Just making cells that look like helper T cells under a microscope is not enough. They also have to behave like the real thing.
The team showed that their lab-grown helper T cells carried markers of healthy, mature cells and displayed a wide variety of immune receptors — the molecular “antennae” that allow T cells to recognize different threats. The cells could also specialize into different helper T cell subtypes that play distinct roles in the immune system.
“These cells look and act like genuine human helper T cells,” added co-first author Kevin Salim, a UBC doctoral student in the Levings Lab. “That’s critical for future therapeutic potential.”

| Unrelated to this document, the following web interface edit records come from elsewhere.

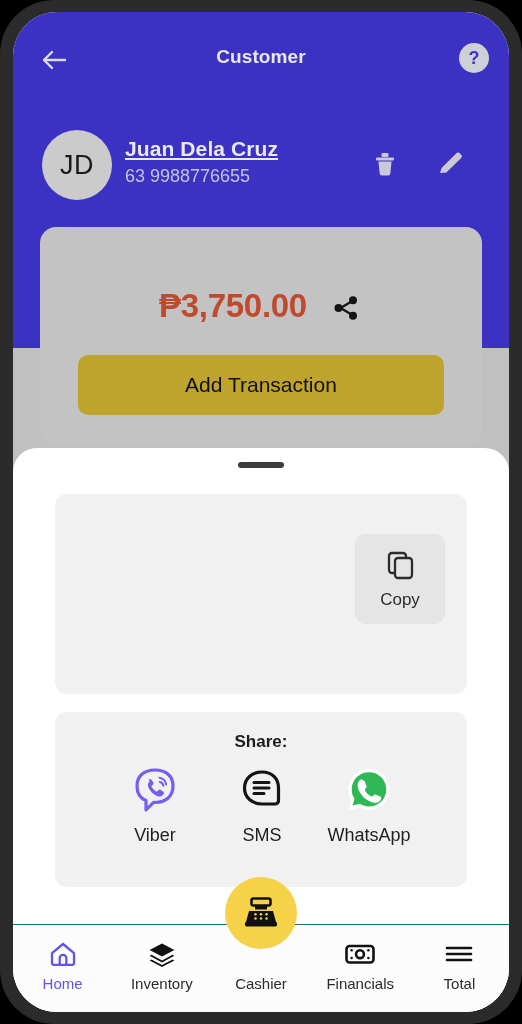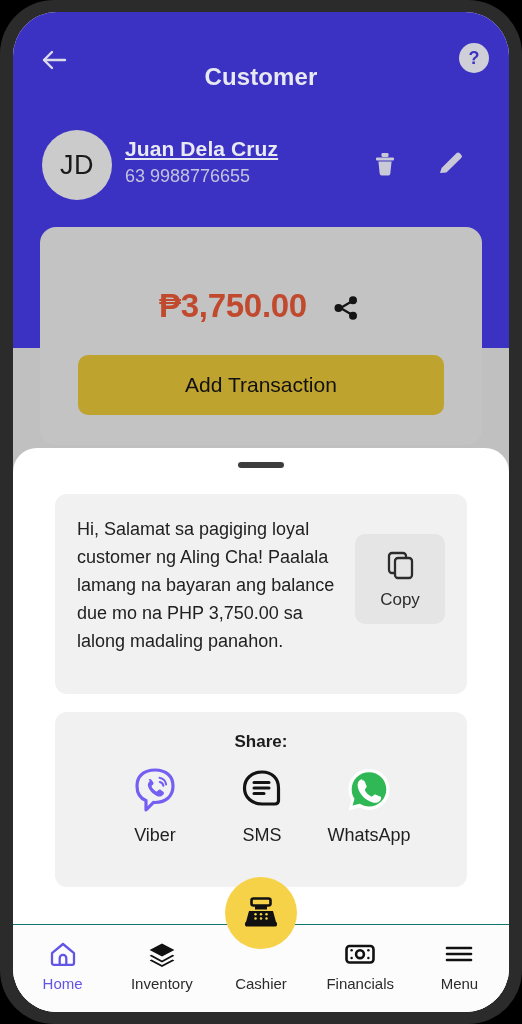"Customer" #page-title { font-size: 24px -> 19px; top: 31px -> 14px }
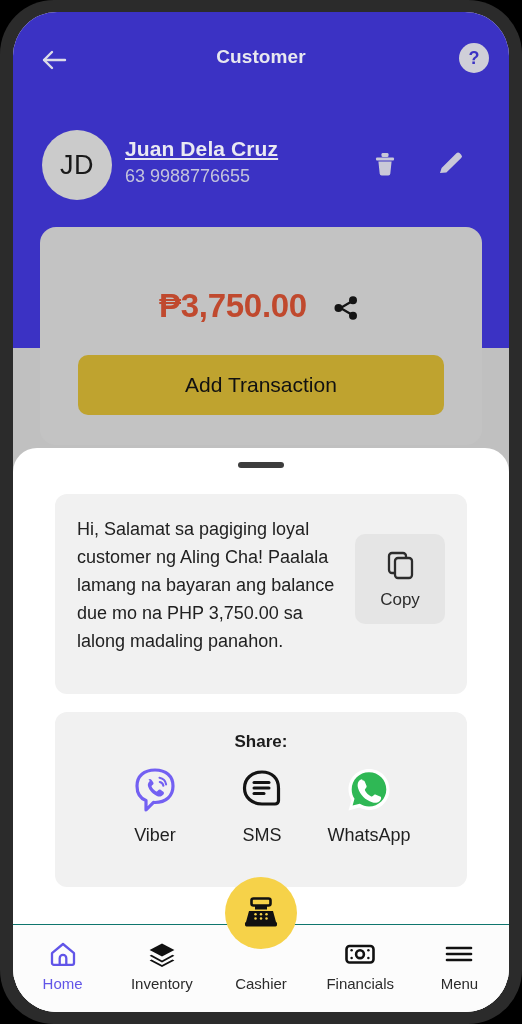"Hi, Salamat sa pagiging loyal" div { html: <div>Hi, Salamat sa pagiging loyal customer ng Aling Cha! Paalala lamang na bayaran ang balance due mo na PHP 3,750.00 sa lalong madaling panahon.</div> -> none }
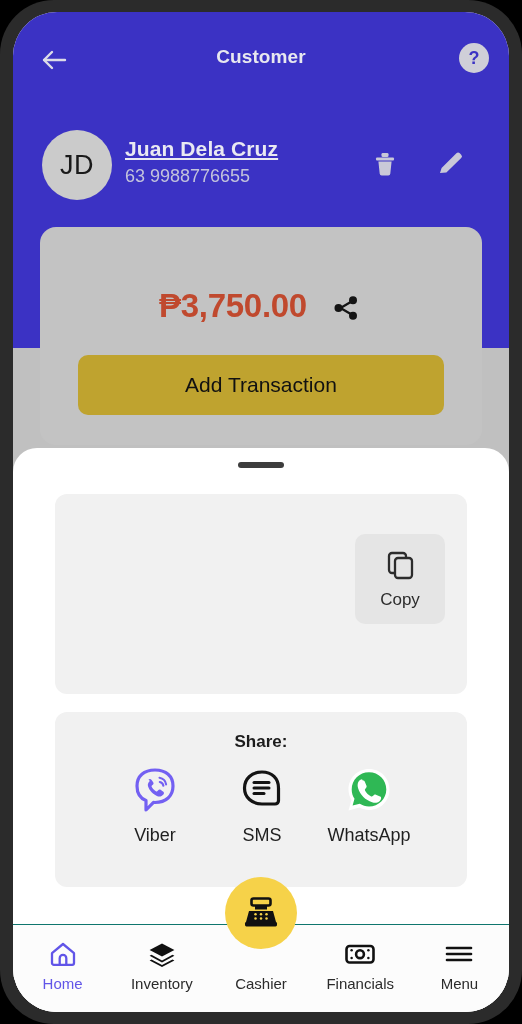"Menu" span.nav-label { text: Menu -> Total }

Being able to generate both helper and killer T cells from stem cells — and to control the balance between them — could make future stem cell–derived therapies more powerful and more flexible. For example, researchers could design cell products tailored for different diseases, or adjust the ratio of helper to killer cells to fine-tune how strong and how long an immune response lasts.
“This is a major step forward in our ability to develop scalable and affordable immune cell therapies,” Zandstra added. “This technology now forms the foundation for testing the role of helper T cells in supporting the elimination of cancer cells and generating new types of helper T cell-derived cells, such as regulatory T cells, for clinical applications.”
Regulatory T cells are another specialized immune cell type that helps keep the immune system in balance and prevent it from attacking the body’s own tissues. In the future, stem cell–derived regulatory T cells could be used to treat autoimmune diseases or to help transplanted organs be accepted by the body.
For now, the UBC team’s work is a key step toward that broader vision. By showing that stem cells can be reliably turned into both major T cell types in conditions suitable for large-scale manufacturing, they have brought the idea of off-the-shelf living drugs closer to reality.
If future studies confirm the safety and effectiveness of these lab-grown cells in animals and, eventually, in people, patients with cancer, infectious diseases and autoimmune disorders could one day receive powerful, pre-made immune cell therapies without the long wait or high price tag that come with today’s custom treatments.